DESCRIPTION OF THE TASK: All lines of the records below that contain the word "fixed" must be listed.

AVAILABLE RECORDS:

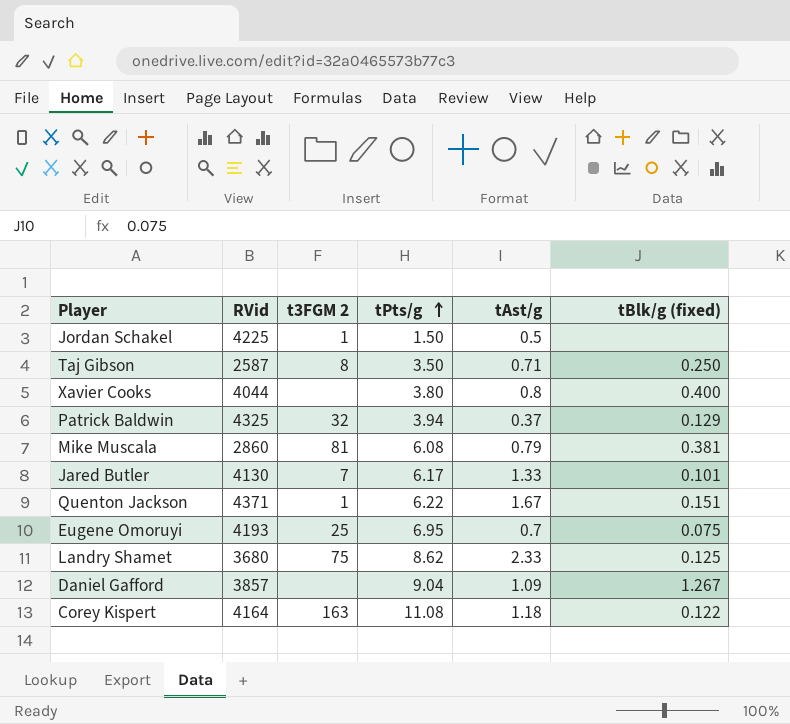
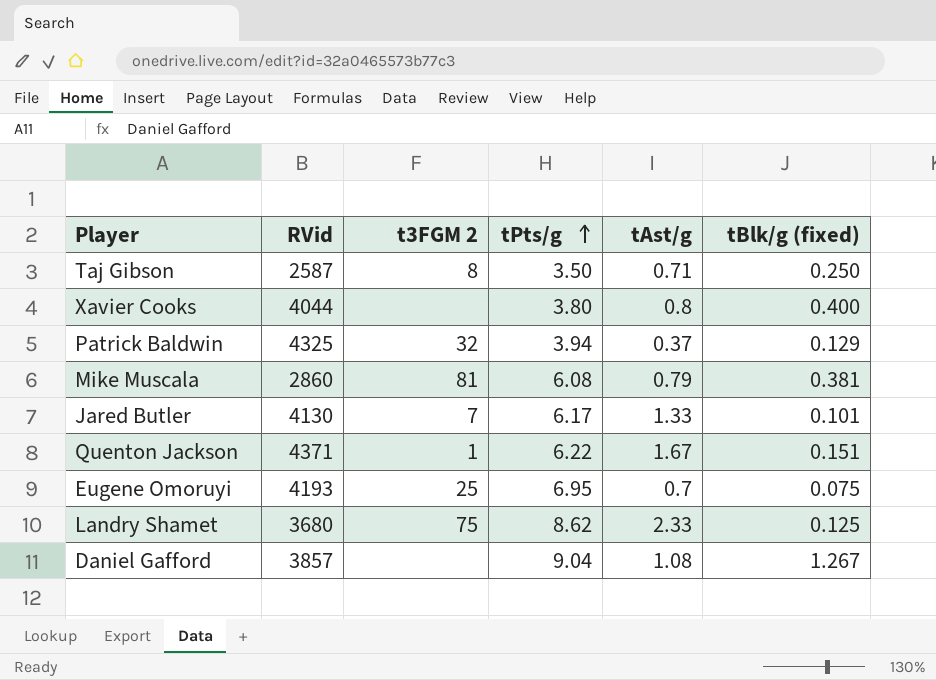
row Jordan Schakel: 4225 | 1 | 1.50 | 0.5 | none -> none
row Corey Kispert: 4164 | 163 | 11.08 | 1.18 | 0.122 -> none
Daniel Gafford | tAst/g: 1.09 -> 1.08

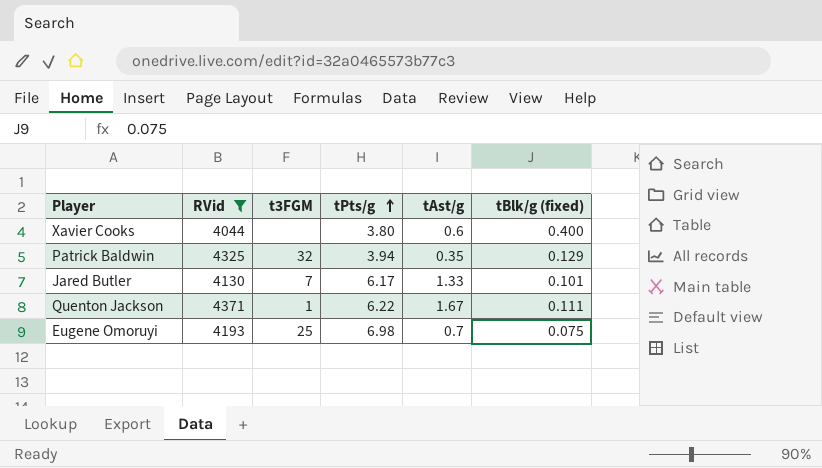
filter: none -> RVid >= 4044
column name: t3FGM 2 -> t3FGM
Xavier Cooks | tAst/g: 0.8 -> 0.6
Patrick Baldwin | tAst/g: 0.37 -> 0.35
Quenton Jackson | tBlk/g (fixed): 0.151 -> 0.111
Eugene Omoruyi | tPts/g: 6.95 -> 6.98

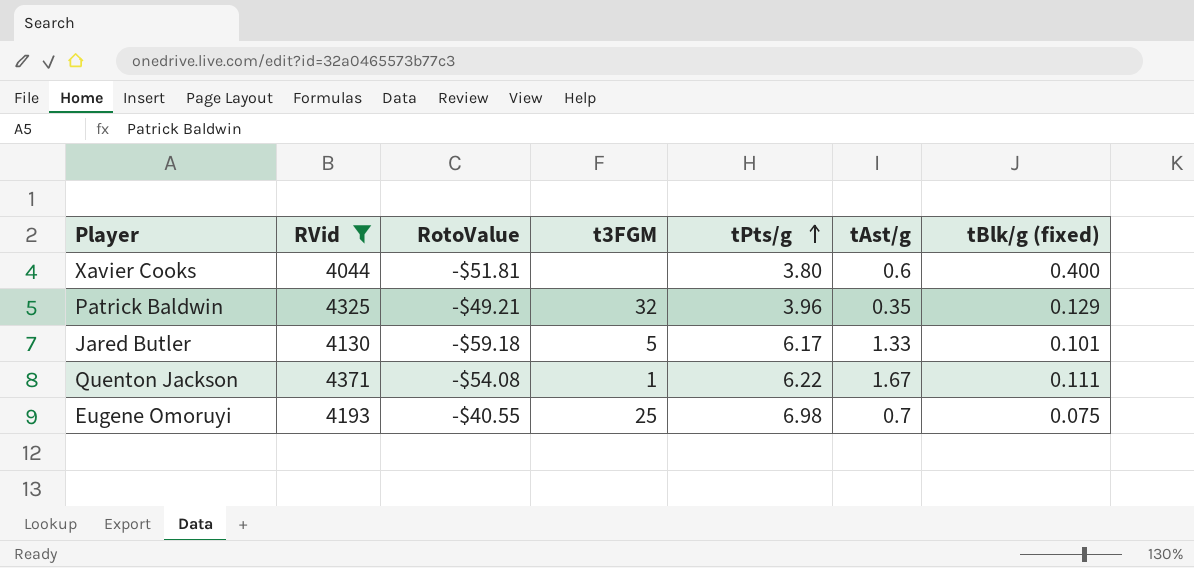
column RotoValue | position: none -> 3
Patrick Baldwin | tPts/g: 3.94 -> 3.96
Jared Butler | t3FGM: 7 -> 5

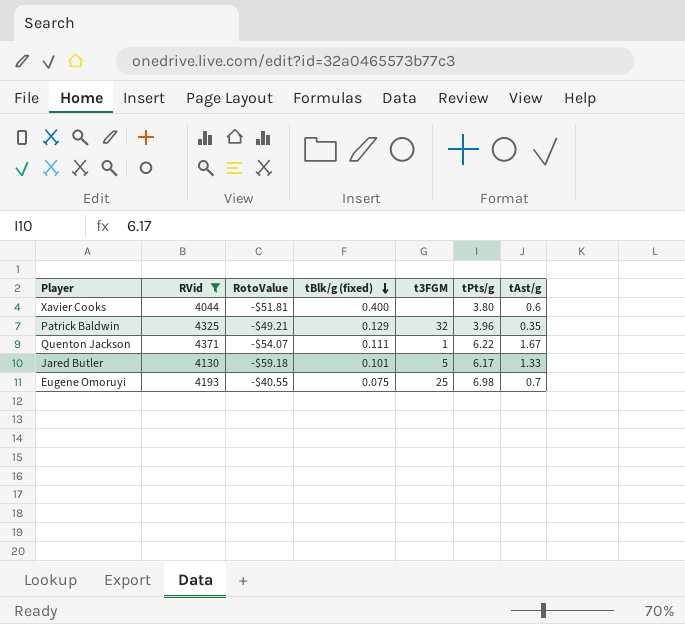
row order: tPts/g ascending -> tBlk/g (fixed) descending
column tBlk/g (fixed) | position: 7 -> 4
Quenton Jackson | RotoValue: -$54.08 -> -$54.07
* * *
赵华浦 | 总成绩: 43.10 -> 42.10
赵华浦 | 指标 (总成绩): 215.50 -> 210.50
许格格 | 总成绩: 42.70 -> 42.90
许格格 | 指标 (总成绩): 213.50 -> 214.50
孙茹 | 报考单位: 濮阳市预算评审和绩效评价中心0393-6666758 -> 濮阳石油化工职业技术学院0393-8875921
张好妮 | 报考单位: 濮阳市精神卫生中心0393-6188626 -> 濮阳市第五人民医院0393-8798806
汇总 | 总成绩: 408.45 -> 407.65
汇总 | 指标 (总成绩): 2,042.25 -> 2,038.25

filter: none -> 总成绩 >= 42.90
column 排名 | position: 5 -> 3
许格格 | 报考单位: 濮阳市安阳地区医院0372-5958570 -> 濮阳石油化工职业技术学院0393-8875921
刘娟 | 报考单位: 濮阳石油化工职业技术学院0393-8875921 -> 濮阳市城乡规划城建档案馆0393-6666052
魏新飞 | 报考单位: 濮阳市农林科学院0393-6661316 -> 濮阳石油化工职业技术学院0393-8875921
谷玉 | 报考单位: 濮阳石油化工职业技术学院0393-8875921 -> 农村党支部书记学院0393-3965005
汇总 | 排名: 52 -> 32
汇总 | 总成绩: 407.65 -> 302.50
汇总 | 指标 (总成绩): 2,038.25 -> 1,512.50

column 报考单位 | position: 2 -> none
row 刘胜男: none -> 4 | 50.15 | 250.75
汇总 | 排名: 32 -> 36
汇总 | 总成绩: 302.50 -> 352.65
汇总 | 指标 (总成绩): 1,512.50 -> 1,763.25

ANSWER TO THE PROBLEM:
Quenton Jackson | tBlk/g (fixed): 0.151 -> 0.111
row order: tPts/g ascending -> tBlk/g (fixed) descending
column tBlk/g (fixed) | position: 7 -> 4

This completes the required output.